__Instructions to follow__. Every entry below should be transcribed exactly; pictures stay out of the copy.

(Beginning of Exercise materials)

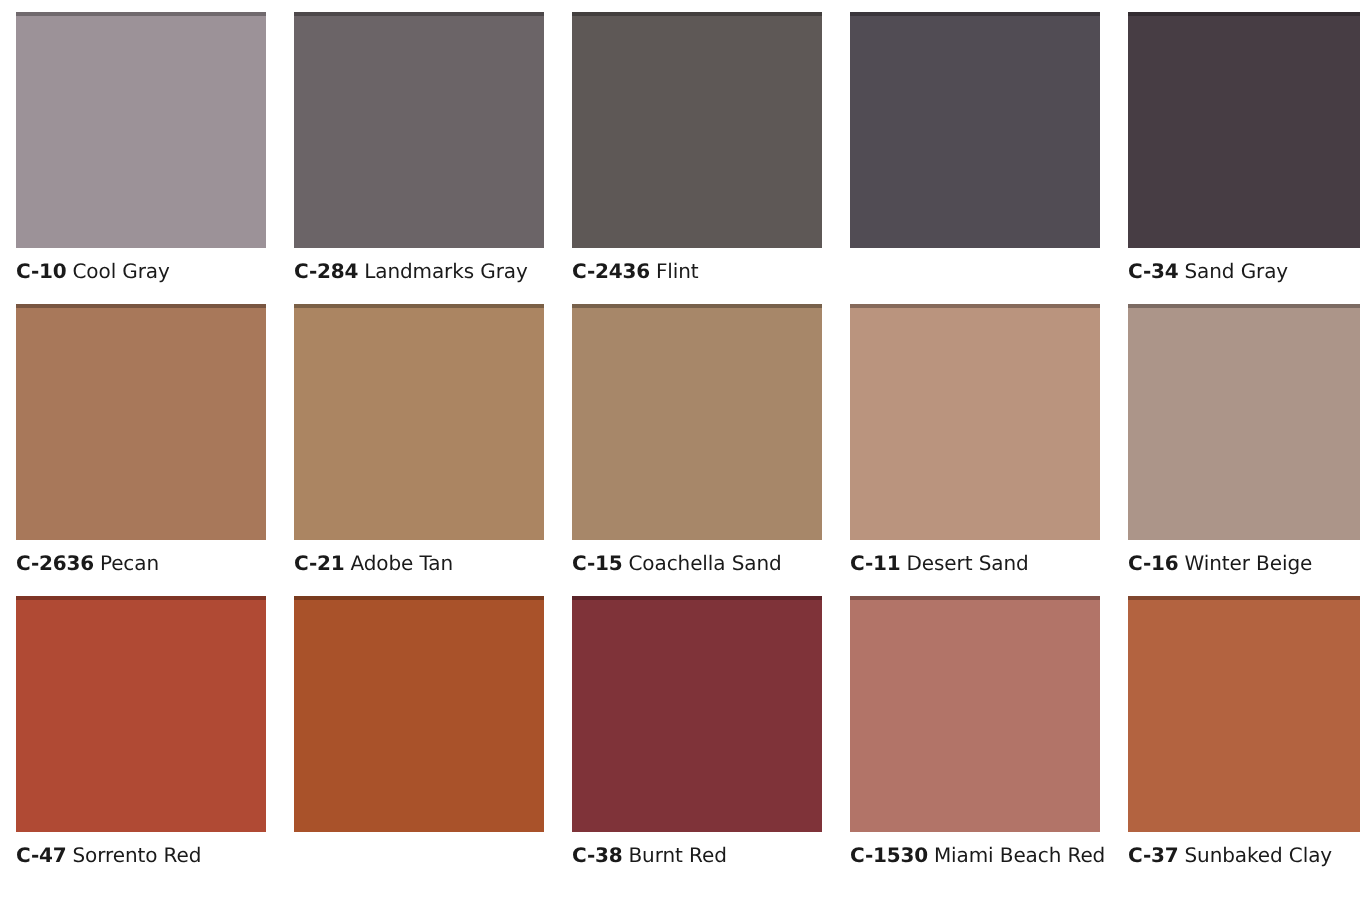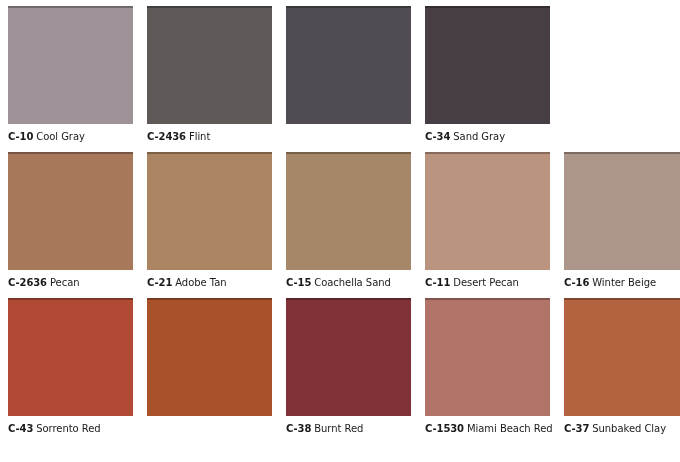"C-284" div.swatch-cell { html: none -> <div> <div></div> <div> <span>C-284</span> <span>Landmarks Gray</span> </div> </div> }
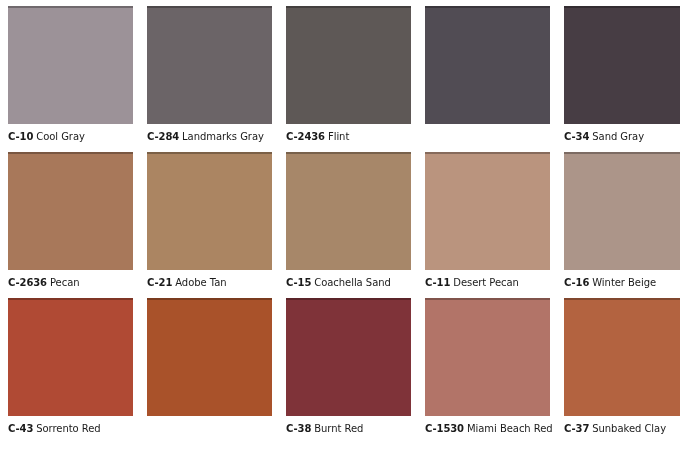"Desert Pecan" span.swatch-name { text: Pecan -> Sand }
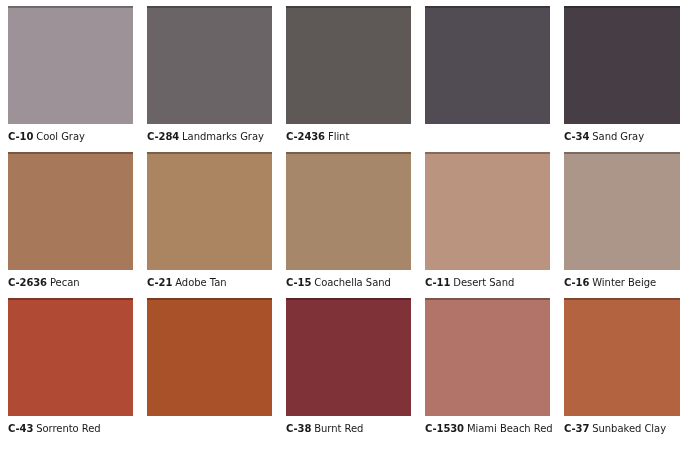"C-43" span.swatch-code { text: C-43 -> C-47 }
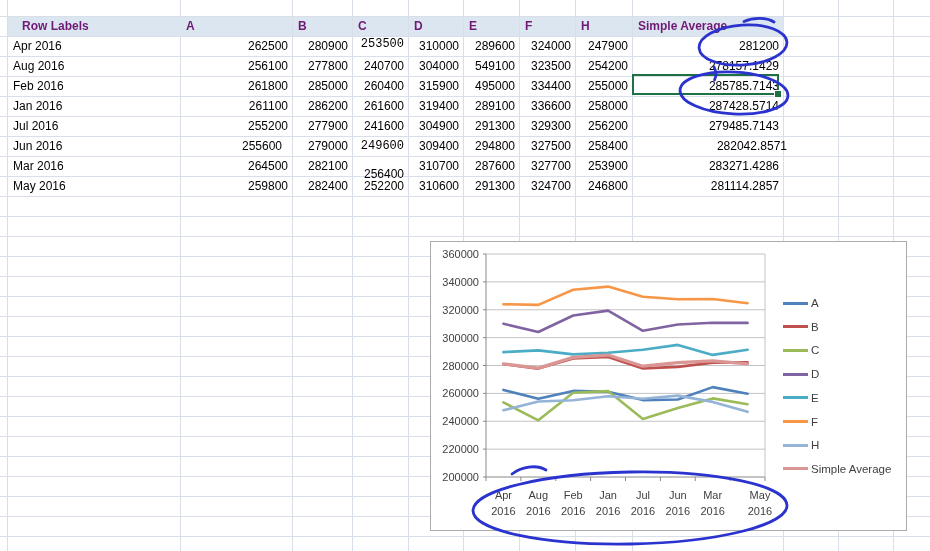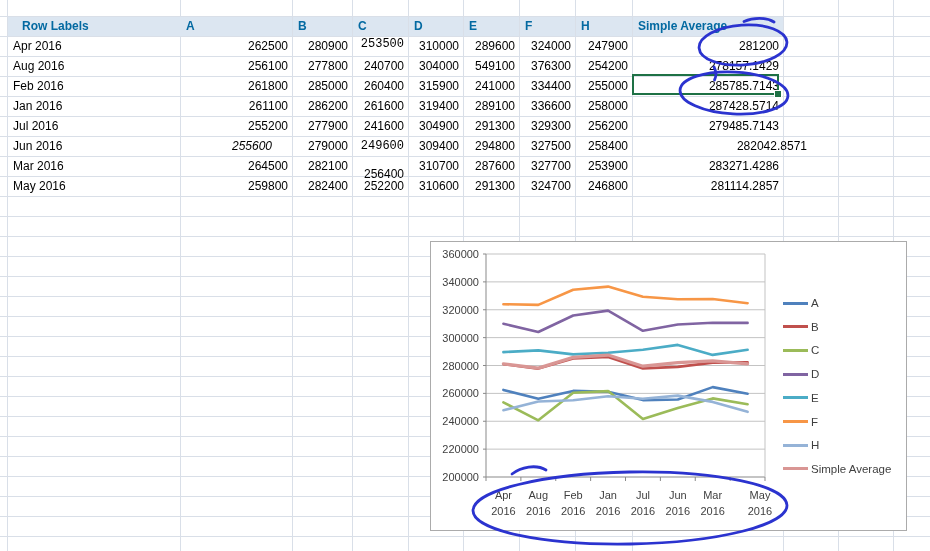"Row Labels" .hdrcell { color: #0369a1 -> #701a75 }
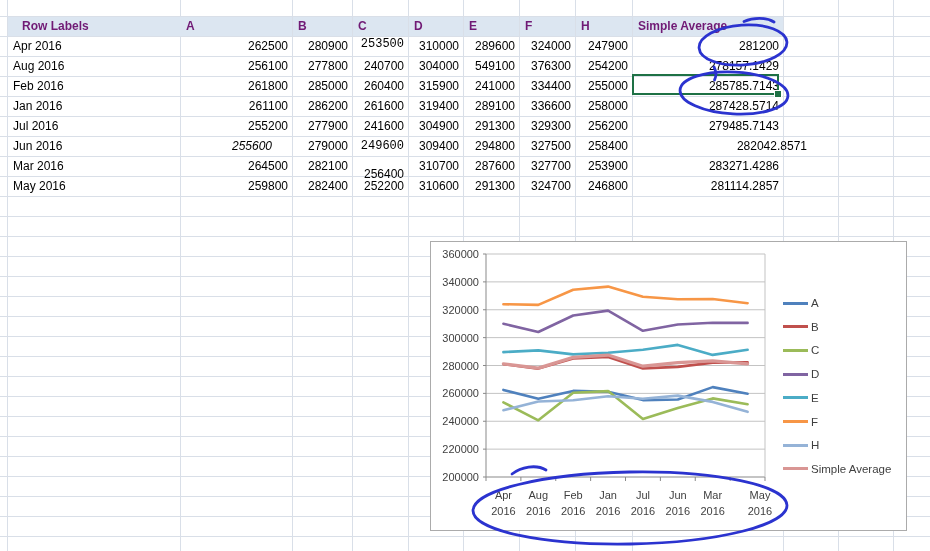"376300" div.cell { text: 376300 -> 323500 }
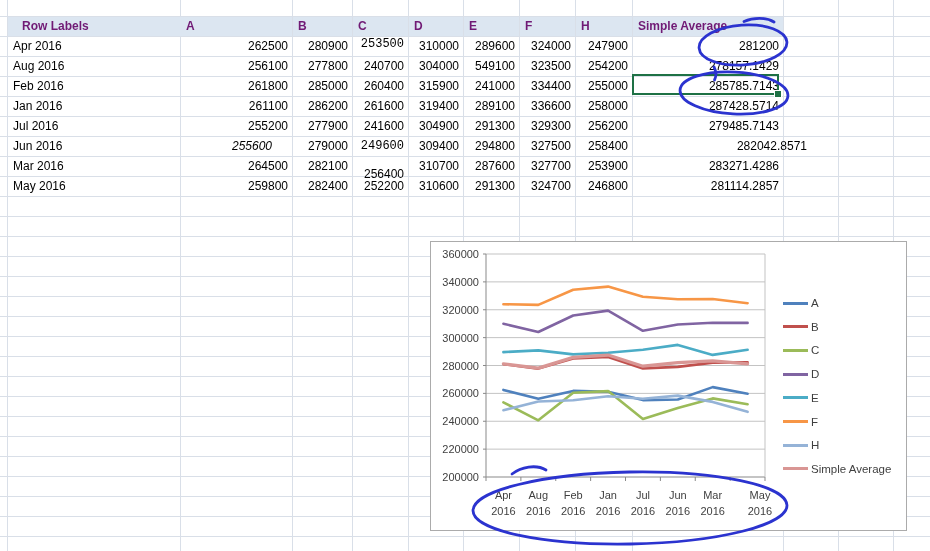"241000" div.cell { text: 241000 -> 495000 }
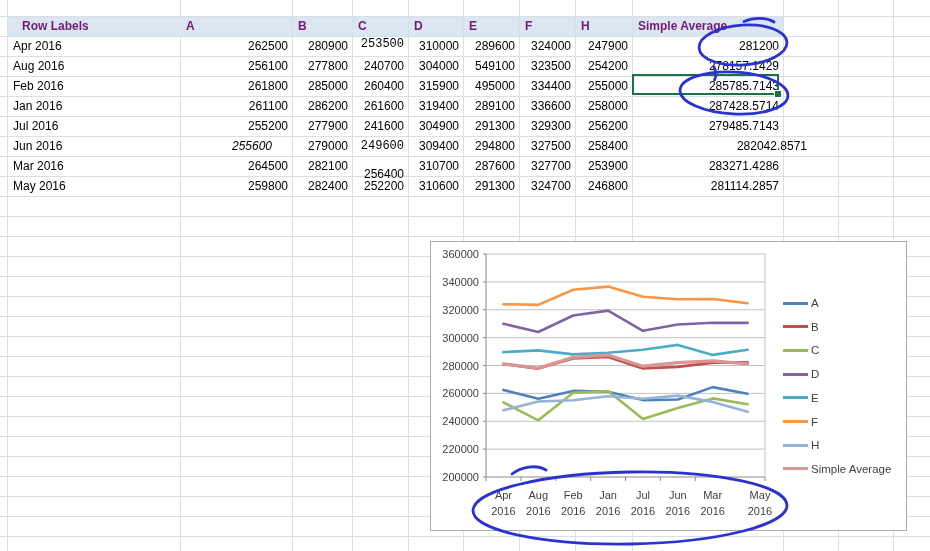"255600" div.cell { font-style: italic -> none; left: 164px -> 174px }
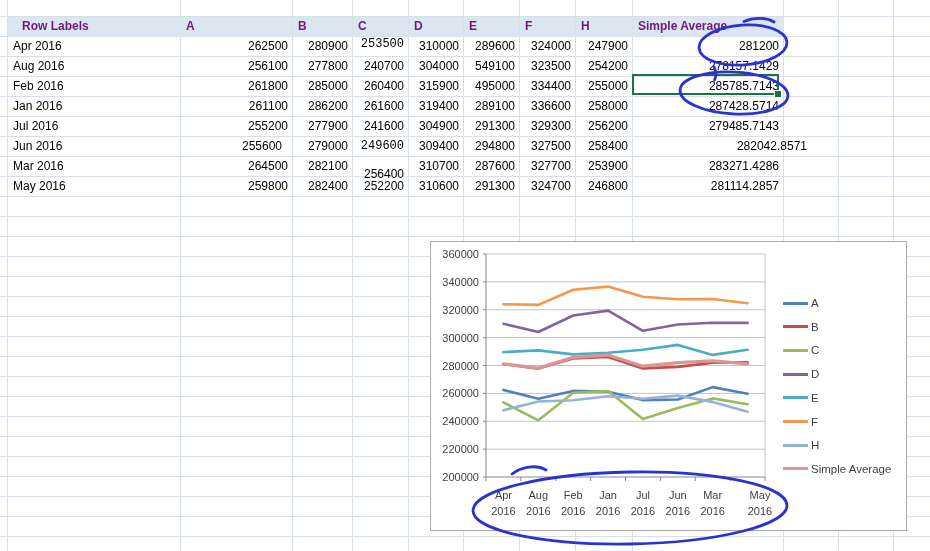"282042.8571" div.cell { left: 660px -> 640px }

(End of Exercise materials)

__Written solution__.
"C-284" div.swatch-cell { html: none -> <div> <div></div> <div> <span>C-284</span> <span>Landmarks Gray</span> </div> </div> }
"Desert Pecan" span.swatch-name { text: Pecan -> Sand }
"C-43" span.swatch-code { text: C-43 -> C-47 }
"Row Labels" .hdrcell { color: #0369a1 -> #701a75 }
"376300" div.cell { text: 376300 -> 323500 }
"241000" div.cell { text: 241000 -> 495000 }
"255600" div.cell { font-style: italic -> none; left: 164px -> 174px }
"282042.8571" div.cell { left: 660px -> 640px }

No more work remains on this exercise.